Evergreen Solar, Inc.
- Company type: Public
- Traded as: OTC Pink: ESLRQ; Nasdaq: ESLR;
- Industry: Renewable Energy
- Founded: 1994; 32 years ago
- Headquarters: Marlborough, Massachusetts; United States
- Products: Solar Cells
- Revenue: US$112 Million (FY 2008)
- Operating income: US$-75.0 Million (FY 2008)
- Net income: US$-84.9 Million (FY 2008)
- Total assets: US$1.00 Billion (FY 2008)
- Total equity: US$520 Million (FY 2008)
- Website: www.evergreensolar.com

= Evergreen Solar =

Evergreen Solar, Inc. was "a fully integrated manufacturer of solar panels producing wafers, cells and panels." On August 15, 2011, the company filed for Chapter 11 reorganization with the intent of selling its assets.
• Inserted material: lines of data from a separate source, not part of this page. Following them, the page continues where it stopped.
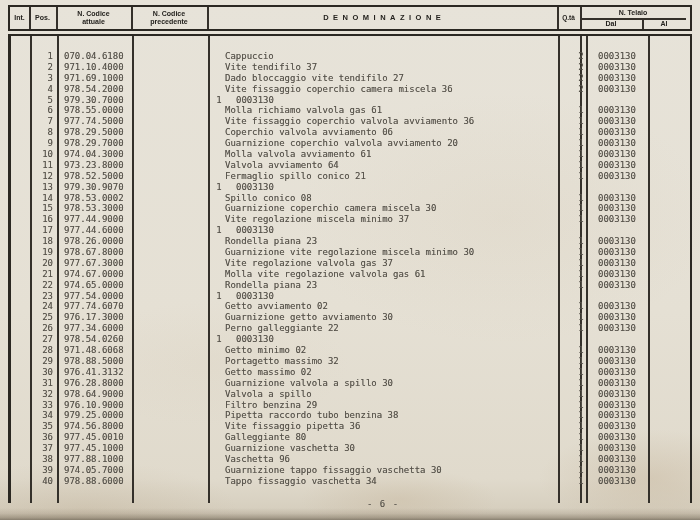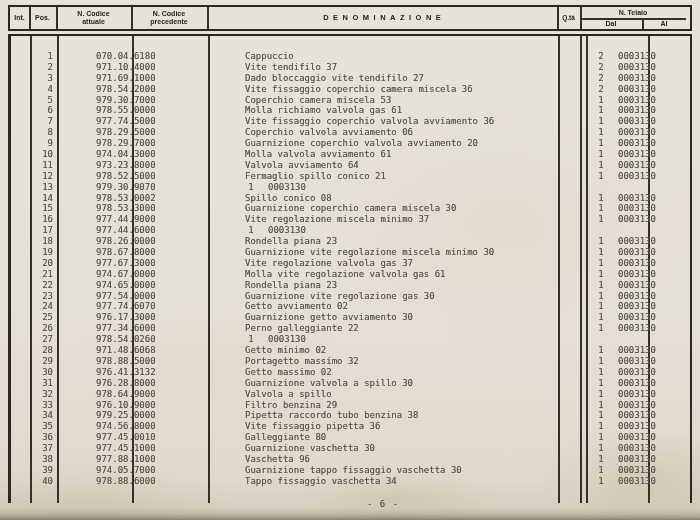"070.04.6180" .c-cod { margin-left: 32px -> none }
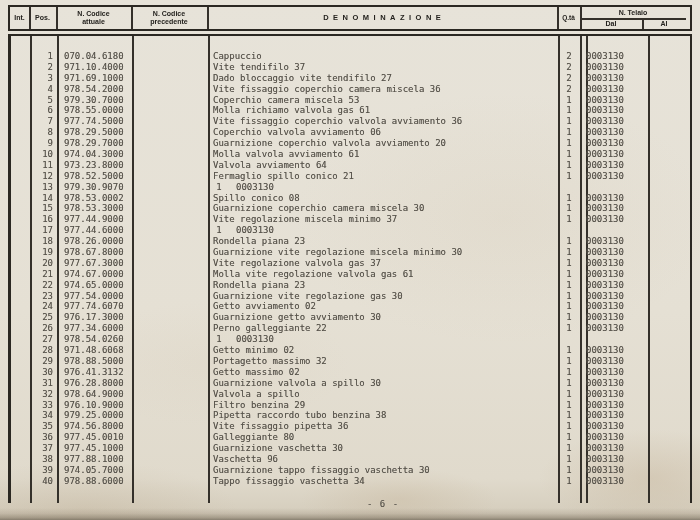"Cappuccio" .c-den { margin-left: none -> 12px }
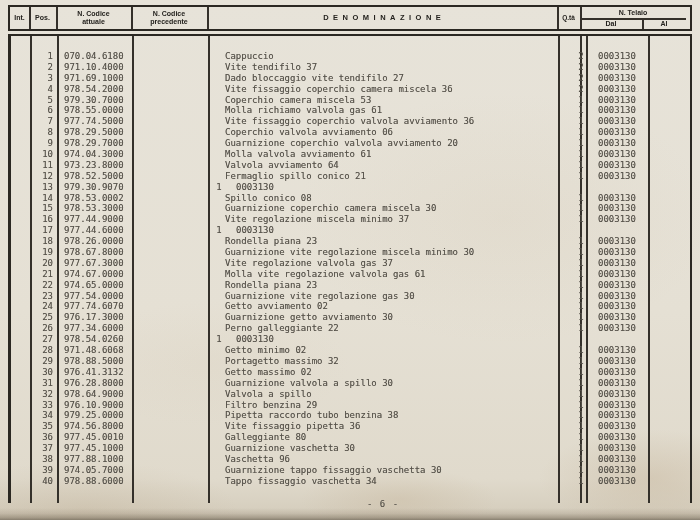"Coperchio camera miscela 53" div.cell { html: <div>Coperchio camera miscela 53</div> -> none }
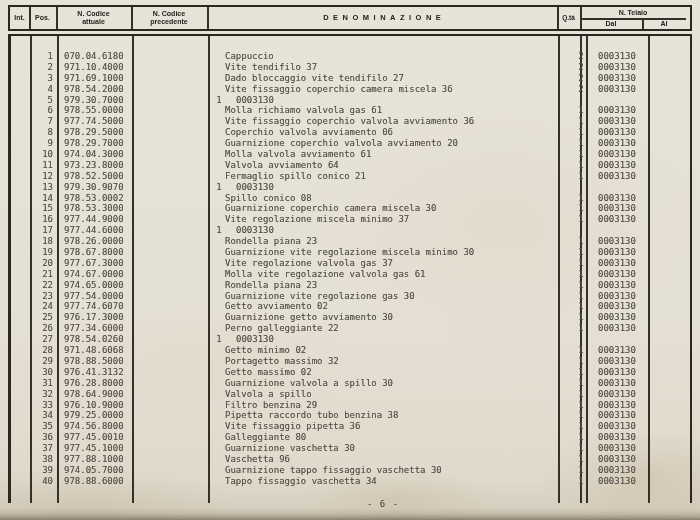"Guarnizione vite regolazione gas 30" div.cell { html: <div>Guarnizione vite regolazione gas 30</div> -> none }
Evergreen Solar was founded in 1994 and until bankruptcy traded on the NASDAQ exchange. Evergreen produced proprietary "String Ribbon" solar cells for the photovoltaics industry. The company announced plans to close its main American factory and lay off the 800 workers there by March 2011. Evergreen is shifting production to China where it has a joint venture. The company received $21 million from Massachusetts, covering part of the cost of the Devens factory.

==Company==
Evergreen operated out of Marlborough, Massachusetts, USA and in 2007 announced plans to expand annual production from 17MW to 100MW.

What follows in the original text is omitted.